[Data excerpts]

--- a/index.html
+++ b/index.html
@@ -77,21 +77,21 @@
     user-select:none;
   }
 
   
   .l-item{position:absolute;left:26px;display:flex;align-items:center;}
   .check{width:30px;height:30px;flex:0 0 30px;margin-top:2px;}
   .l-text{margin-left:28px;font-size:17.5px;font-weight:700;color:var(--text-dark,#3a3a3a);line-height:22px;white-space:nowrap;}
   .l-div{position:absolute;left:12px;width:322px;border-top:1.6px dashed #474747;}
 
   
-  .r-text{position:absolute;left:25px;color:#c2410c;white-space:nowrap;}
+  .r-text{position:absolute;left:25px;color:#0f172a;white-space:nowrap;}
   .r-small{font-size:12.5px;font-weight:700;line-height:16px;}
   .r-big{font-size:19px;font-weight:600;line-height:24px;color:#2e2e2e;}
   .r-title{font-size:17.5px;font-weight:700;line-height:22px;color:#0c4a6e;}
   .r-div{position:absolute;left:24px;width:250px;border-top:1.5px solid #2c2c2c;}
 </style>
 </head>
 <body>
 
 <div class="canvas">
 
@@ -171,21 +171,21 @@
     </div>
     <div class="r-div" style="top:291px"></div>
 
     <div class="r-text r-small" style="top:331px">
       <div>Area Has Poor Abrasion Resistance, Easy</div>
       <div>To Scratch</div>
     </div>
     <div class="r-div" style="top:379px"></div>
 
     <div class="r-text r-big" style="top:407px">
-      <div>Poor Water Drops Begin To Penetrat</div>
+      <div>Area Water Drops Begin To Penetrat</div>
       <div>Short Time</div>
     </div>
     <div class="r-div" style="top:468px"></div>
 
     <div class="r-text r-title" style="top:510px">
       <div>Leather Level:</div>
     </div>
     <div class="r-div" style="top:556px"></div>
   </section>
* * *
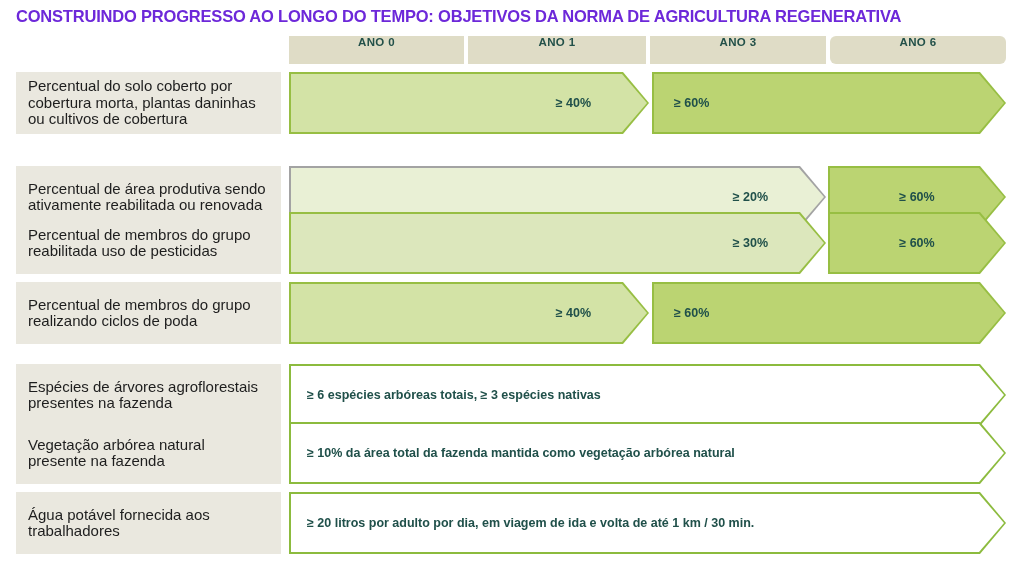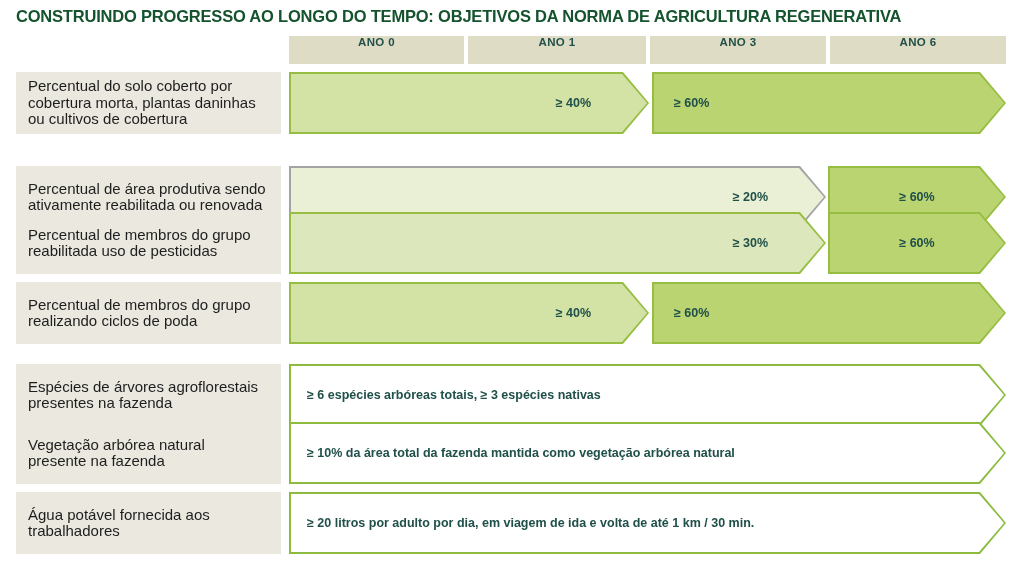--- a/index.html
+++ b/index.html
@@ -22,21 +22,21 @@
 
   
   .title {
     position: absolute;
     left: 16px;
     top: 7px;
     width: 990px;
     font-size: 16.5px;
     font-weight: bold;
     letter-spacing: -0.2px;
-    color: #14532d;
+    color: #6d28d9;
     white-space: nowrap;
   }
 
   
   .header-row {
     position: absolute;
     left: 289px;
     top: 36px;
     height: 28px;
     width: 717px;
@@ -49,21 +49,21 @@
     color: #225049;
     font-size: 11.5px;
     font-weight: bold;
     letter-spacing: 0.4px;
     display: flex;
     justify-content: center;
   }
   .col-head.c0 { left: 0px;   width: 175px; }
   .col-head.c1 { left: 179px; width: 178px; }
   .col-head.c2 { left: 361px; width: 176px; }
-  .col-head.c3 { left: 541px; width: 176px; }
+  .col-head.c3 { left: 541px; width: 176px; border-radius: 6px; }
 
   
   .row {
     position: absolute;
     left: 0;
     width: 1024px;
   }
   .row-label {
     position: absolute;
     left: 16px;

Task prompt: Write down how many lines of the data above carry the word "space". Nothing else belongs in the answer.

Task response: 4